Detected change data:
-- -- --

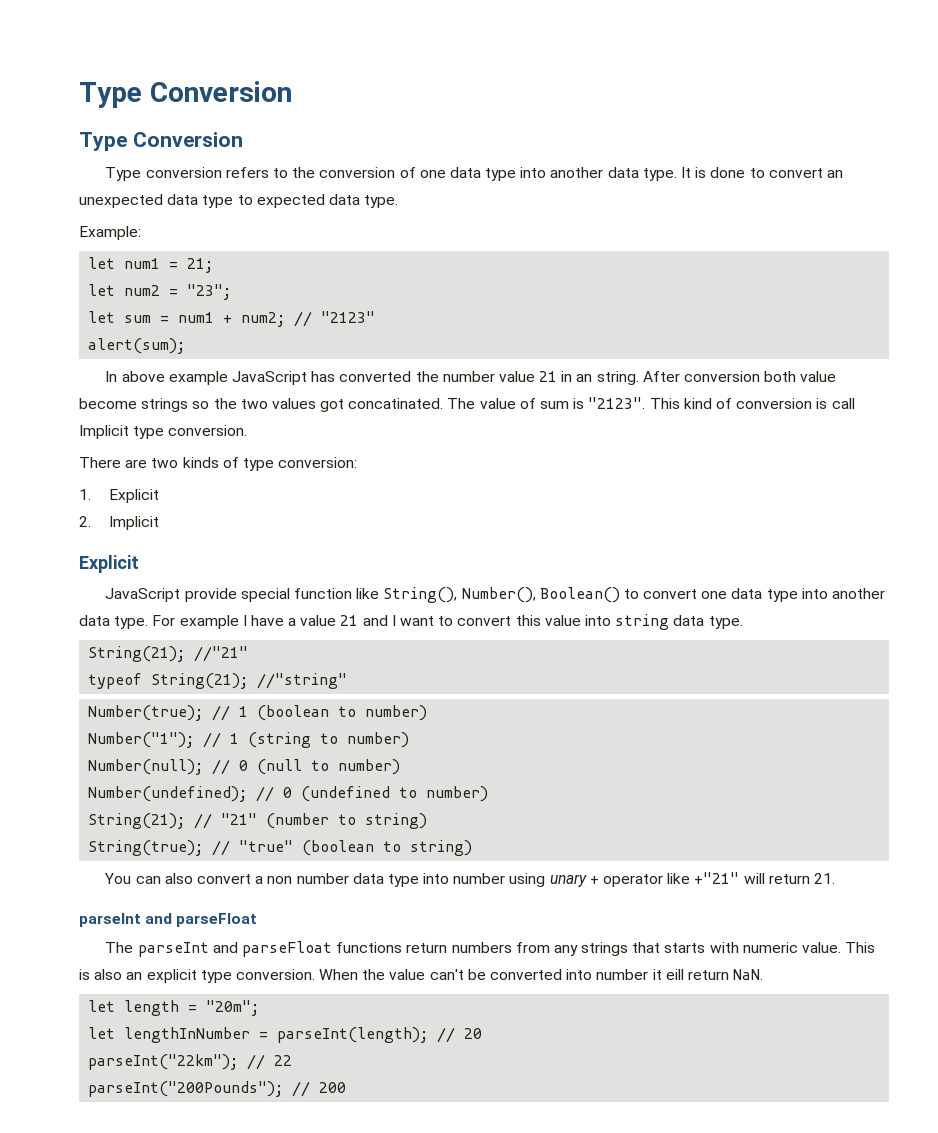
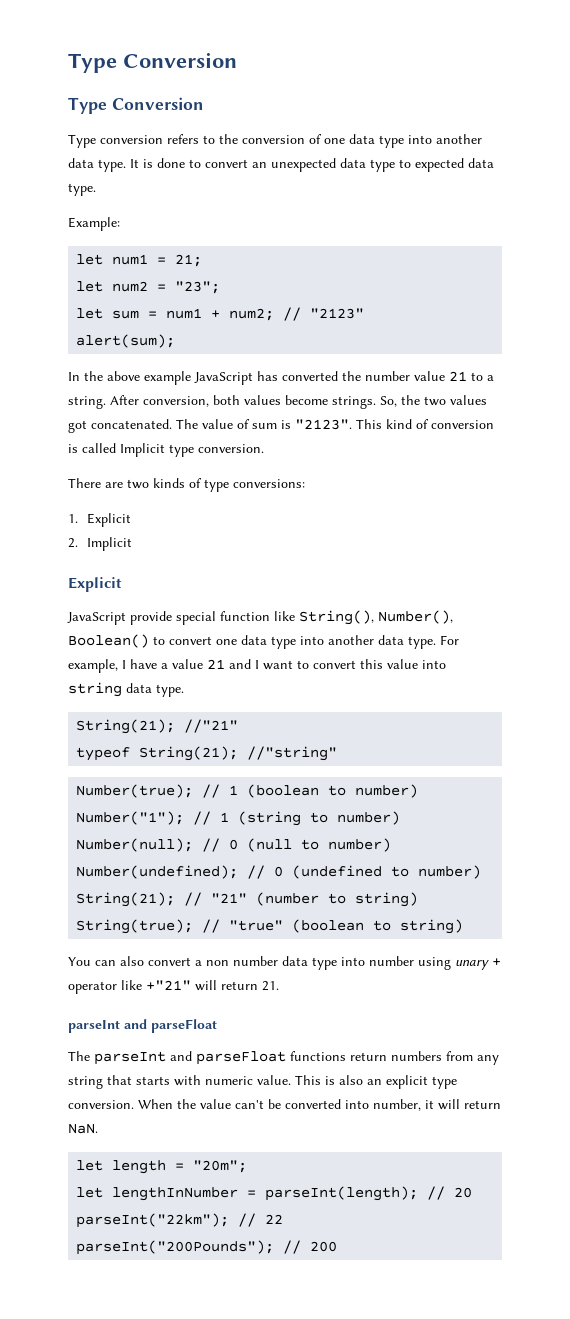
(118, 376) none -> [84,371,103,381] the
[561,371,837,385] [79,398,210,412] in an string. After conversion both value become strings so -> [471,372,494,381] [68,395,397,409] to a string. After conversion, both values become strings. So,
[348,398,444,409] concatinated. -> [91,419,172,429] concatenated.
[831,398,855,409] call -> [82,443,116,453] called
[278,457,358,468] conversion: -> [233,479,305,488] conversions:
[179,615,239,629] example -> [68,659,118,673] example,
[581,942,629,956] strings -> [68,1076,103,1089] string
[596,969,684,980] number it eill -> [373,1099,460,1111] number, it will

-- -- --

Please retype every record above exactly, leaving out the pictures.

(118, 376) none -> [84,371,103,381] the
[561,371,837,385] [79,398,210,412] in an string. After conversion both value become strings so -> [471,372,494,381] [68,395,397,409] to a string. After conversion, both values become strings. So,
[348,398,444,409] concatinated. -> [91,419,172,429] concatenated.
[831,398,855,409] call -> [82,443,116,453] called
[278,457,358,468] conversion: -> [233,479,305,488] conversions:
[179,615,239,629] example -> [68,659,118,673] example,
[581,942,629,956] strings -> [68,1076,103,1089] string
[596,969,684,980] number it eill -> [373,1099,460,1111] number, it will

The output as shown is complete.